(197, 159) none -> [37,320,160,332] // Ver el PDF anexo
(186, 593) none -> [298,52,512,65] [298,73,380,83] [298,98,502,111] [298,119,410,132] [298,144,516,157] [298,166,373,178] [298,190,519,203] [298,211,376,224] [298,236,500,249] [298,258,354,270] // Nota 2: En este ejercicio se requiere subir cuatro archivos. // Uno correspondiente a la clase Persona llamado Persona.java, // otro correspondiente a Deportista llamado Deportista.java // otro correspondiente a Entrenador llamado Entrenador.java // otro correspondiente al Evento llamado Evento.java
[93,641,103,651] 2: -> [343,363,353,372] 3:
★ ★ ★ ★ ★
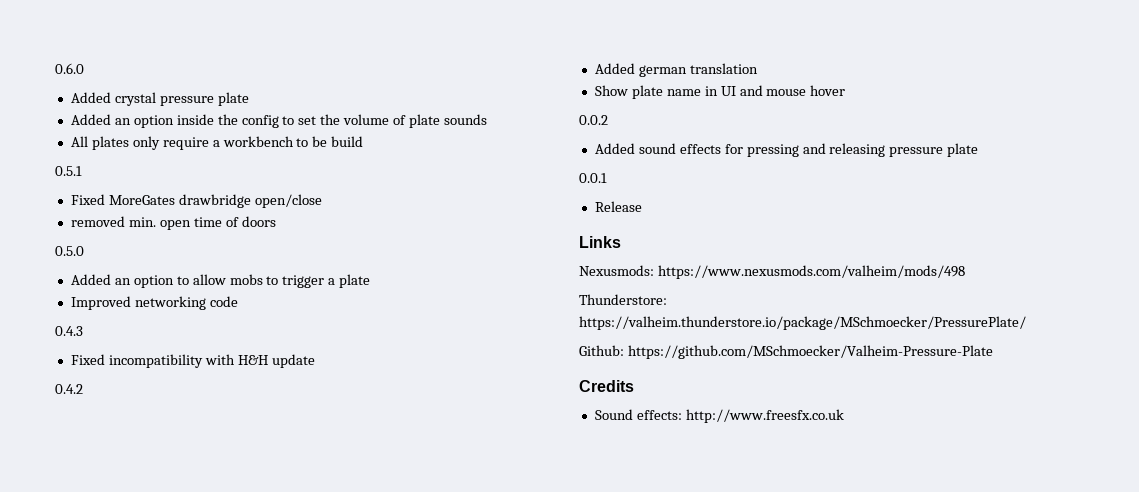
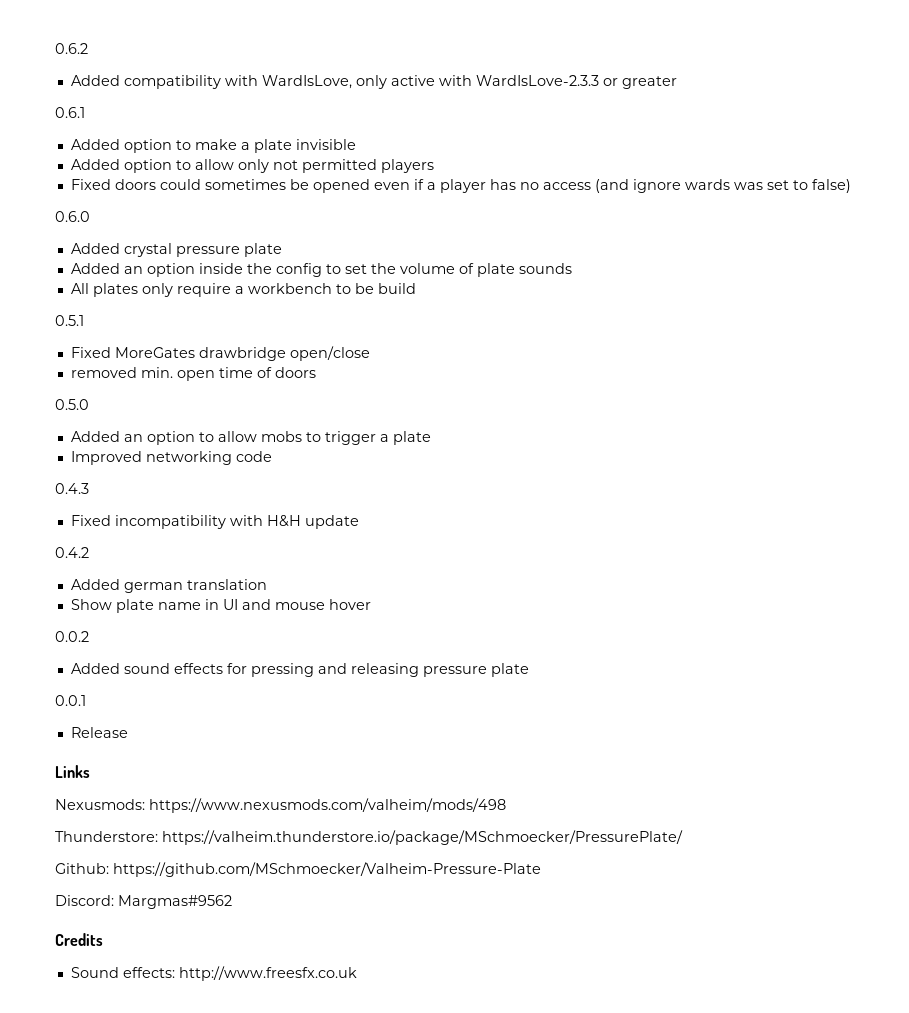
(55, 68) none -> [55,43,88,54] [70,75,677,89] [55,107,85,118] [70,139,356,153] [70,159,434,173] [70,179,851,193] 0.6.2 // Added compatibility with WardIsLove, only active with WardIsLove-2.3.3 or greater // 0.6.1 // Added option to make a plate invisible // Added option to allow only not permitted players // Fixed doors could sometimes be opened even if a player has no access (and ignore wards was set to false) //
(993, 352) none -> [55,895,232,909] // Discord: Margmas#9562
★ ★ ★ ★ ★
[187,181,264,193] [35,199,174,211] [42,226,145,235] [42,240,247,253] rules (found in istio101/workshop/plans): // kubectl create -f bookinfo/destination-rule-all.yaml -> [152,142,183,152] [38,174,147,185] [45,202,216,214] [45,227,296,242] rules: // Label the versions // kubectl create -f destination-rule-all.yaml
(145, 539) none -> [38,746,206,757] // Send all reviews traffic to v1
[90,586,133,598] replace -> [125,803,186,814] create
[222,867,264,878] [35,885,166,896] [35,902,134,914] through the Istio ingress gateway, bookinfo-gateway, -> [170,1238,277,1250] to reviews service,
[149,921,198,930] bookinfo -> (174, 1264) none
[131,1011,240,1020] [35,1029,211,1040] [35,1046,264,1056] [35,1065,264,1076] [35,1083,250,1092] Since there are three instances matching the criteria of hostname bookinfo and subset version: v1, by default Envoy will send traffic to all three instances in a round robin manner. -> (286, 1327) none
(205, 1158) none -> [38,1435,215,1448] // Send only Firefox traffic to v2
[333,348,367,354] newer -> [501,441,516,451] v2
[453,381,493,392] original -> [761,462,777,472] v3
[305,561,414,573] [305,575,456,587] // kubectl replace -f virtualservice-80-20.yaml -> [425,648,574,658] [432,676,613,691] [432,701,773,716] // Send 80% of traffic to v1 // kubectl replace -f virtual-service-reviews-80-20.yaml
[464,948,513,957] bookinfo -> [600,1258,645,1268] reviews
★ ★ ★ ★ ★
• _Action item_: Considering only the material above, set down every line from the one with "(197, 159) none" to the one with "[93,641,103,651] 2: ->", inclusive, exactly as written.

• _Solution to the exercise_:
(197, 159) none -> [37,320,160,332] // Ver el PDF anexo
(186, 593) none -> [298,52,512,65] [298,73,380,83] [298,98,502,111] [298,119,410,132] [298,144,516,157] [298,166,373,178] [298,190,519,203] [298,211,376,224] [298,236,500,249] [298,258,354,270] // Nota 2: En este ejercicio se requiere subir cuatro archivos. // Uno correspondiente a la clase Persona llamado Persona.java, // otro correspondiente a Deportista llamado Deportista.java // otro correspondiente a Entrenador llamado Entrenador.java // otro correspondiente al Evento llamado Evento.java
[93,641,103,651] 2: -> [343,363,353,372] 3:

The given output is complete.